I expect (though I wish I could be surer) that Romney will lose the election, and I’m certain that whatever happens he will come out with significantly lower evangelical support than otherwise expected. To the extent to which the Democrats can encourage evangelicals to vote their own (twisted) religious consciences – which is to say reject their own candidate because he’s not a mainstream Christian – that’s good for the country, both by helping elect a better candidate and by raising the price to the GOP of their own divisiveness and bigotry. Is this itself a form of pandering to bigotry? Well, it’s allowing the religious right to pander to its own bigotry. Again, they could completely avoid the cost to their own political party of acting out of bigotry by simply not acting out of bigotry. Letting bad people hurt themselves has got to be preferable to letting them hurt innocent people, especially when they can easily avoid hurting themselves just by changing their own ways.

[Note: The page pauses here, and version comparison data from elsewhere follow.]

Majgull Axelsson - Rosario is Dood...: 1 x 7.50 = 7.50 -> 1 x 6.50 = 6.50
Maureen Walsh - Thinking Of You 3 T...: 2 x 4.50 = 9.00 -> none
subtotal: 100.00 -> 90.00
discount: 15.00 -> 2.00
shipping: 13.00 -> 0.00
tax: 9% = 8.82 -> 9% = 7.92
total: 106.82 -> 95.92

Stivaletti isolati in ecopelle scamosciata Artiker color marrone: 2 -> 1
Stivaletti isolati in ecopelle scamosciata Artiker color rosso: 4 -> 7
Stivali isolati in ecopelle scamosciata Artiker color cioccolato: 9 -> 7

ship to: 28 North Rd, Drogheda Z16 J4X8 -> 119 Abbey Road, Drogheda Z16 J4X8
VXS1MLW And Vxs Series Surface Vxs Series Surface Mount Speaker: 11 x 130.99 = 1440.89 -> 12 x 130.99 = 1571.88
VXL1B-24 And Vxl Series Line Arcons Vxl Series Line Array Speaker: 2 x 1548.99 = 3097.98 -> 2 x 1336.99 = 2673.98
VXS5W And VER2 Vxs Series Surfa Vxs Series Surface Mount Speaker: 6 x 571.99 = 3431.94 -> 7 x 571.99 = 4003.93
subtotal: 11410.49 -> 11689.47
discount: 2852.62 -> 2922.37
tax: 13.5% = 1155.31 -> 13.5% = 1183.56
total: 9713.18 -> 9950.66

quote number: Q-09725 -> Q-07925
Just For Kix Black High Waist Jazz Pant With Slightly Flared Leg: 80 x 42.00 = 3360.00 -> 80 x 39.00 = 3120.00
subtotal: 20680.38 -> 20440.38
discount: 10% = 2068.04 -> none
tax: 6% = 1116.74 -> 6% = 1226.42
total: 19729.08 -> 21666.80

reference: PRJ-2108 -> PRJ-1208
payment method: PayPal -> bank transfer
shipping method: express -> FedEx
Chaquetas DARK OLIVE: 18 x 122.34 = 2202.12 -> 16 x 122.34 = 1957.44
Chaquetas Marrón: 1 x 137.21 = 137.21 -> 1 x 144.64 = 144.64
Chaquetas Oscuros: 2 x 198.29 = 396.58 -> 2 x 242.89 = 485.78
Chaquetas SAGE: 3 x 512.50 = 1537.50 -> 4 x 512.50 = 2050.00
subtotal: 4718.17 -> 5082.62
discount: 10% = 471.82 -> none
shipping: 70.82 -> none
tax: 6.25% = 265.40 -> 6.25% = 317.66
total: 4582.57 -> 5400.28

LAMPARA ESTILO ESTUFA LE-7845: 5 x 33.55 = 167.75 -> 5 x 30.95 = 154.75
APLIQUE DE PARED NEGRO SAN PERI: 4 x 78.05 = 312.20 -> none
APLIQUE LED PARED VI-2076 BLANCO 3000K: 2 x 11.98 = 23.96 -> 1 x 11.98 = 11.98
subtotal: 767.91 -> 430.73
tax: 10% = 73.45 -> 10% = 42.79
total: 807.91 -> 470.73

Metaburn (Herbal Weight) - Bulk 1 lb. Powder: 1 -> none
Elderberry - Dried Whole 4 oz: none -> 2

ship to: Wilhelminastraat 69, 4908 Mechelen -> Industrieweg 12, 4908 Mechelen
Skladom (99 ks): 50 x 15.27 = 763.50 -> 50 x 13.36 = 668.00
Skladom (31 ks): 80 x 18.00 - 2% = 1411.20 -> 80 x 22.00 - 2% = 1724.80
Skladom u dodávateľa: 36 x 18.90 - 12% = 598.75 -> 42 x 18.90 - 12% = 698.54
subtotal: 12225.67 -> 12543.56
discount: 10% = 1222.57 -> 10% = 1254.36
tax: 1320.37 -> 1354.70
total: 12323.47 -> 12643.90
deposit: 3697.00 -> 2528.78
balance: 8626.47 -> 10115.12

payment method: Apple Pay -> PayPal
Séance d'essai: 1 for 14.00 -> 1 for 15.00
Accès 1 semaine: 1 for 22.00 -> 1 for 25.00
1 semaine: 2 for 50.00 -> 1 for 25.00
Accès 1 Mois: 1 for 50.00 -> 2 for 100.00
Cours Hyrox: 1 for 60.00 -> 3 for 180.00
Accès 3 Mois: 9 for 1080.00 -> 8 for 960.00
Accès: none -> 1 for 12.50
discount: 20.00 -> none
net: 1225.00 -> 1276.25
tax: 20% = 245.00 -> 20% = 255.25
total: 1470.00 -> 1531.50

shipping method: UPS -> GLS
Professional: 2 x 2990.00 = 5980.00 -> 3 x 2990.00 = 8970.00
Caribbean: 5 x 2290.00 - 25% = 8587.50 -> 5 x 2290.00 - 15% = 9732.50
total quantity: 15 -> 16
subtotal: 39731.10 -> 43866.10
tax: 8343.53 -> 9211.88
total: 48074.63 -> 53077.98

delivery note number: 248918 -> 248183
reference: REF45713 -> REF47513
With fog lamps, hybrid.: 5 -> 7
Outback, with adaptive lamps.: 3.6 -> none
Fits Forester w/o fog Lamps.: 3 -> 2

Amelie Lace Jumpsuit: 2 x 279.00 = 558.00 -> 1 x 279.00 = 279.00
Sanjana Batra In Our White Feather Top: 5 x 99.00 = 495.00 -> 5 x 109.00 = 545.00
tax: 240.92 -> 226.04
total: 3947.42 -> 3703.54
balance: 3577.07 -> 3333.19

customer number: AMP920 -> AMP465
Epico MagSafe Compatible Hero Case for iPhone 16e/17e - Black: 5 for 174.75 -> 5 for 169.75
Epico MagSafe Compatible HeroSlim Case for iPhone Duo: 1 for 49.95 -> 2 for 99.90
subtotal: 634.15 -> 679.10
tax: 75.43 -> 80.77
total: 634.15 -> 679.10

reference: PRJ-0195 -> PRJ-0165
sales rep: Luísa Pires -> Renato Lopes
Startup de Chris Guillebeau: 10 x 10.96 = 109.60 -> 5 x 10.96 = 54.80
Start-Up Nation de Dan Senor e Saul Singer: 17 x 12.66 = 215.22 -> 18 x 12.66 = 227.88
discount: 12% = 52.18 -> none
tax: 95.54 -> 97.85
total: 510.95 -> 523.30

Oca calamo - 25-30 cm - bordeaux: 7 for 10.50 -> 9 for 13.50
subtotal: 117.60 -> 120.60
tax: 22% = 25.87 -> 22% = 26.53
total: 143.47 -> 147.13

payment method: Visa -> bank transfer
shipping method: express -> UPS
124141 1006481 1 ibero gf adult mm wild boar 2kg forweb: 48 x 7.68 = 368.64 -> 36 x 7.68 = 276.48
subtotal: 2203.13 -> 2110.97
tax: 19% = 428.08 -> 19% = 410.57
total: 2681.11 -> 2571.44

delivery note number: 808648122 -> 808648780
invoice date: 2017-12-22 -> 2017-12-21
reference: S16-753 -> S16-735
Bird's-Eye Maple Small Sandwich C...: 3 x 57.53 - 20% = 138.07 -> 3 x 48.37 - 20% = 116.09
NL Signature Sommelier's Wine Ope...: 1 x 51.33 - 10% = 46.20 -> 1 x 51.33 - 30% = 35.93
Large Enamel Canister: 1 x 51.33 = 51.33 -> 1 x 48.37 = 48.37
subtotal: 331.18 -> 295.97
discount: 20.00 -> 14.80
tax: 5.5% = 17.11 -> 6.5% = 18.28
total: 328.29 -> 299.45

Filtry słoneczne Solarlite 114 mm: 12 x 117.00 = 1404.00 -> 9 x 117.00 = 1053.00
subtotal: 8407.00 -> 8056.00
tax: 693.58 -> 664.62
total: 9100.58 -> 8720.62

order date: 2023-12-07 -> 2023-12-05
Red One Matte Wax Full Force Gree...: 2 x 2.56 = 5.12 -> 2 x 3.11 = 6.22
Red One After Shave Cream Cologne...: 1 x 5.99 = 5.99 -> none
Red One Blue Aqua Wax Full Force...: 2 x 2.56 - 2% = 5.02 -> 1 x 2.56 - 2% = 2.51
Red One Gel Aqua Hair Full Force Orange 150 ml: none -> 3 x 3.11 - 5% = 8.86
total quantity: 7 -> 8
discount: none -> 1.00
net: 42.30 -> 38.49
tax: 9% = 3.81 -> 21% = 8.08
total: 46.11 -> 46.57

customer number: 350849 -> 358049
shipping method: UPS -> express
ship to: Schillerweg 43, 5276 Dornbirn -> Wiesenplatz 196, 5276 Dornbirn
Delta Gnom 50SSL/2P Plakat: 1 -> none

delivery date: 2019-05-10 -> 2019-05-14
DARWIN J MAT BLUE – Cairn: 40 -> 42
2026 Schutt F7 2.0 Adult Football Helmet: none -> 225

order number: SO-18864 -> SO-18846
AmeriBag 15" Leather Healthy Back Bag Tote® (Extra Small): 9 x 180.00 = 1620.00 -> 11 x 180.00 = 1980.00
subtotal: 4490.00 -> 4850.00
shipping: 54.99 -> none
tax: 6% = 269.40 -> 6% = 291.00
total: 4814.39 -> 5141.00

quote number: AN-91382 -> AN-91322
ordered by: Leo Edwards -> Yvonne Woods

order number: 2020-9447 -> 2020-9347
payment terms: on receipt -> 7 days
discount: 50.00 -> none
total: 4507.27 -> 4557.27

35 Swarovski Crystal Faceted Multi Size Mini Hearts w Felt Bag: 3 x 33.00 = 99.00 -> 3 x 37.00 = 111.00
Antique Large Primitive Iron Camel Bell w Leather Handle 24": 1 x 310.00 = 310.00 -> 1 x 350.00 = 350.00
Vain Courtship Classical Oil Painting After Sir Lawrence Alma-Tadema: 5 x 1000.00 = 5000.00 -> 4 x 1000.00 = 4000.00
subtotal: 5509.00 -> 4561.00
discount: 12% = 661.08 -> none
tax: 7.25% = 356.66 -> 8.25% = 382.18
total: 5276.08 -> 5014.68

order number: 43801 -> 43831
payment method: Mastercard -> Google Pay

The other thing to note is that, unlike most of the stuff about Obama, all the stuff about Romney is simply true. He has not been slandered, but he constantly complains that he has when people simply make factual statements about his religious identity (or other obvious truths: his wife, who spouts off her opinions about the problems of working women, has in fact never worked outside the home a day in her life; the Obamacare plan is in fact modeled directly on Romney’s own healthcare plan for Massachusetts). Romney’s a Mormon. Mormon, Mormon, Mormon. It’s true. The only people who care are evangelicals who are convinced Mormons are going to hell, and can’t bring themselves to vote for one – all of whom happen to be GOP voters, and in some cases party officials. They’ve got a Mormon candidate. A Mormon, Mormon, Mormon. They’ve got to decide whether their political desires will override their religious prejudices – a problem that wouldn’t exist at all if they simply weren’t prejudiced. But they are. And their candidate’s a Mormon, Mormon, Mormony, Mormon. Whether this conflict convinces some of them to be more open-minded, or convinces a lot of them to let their candidate lose to indulge their personal prejudices, that’s a win for America.
Mormon, Mormon, Mormon.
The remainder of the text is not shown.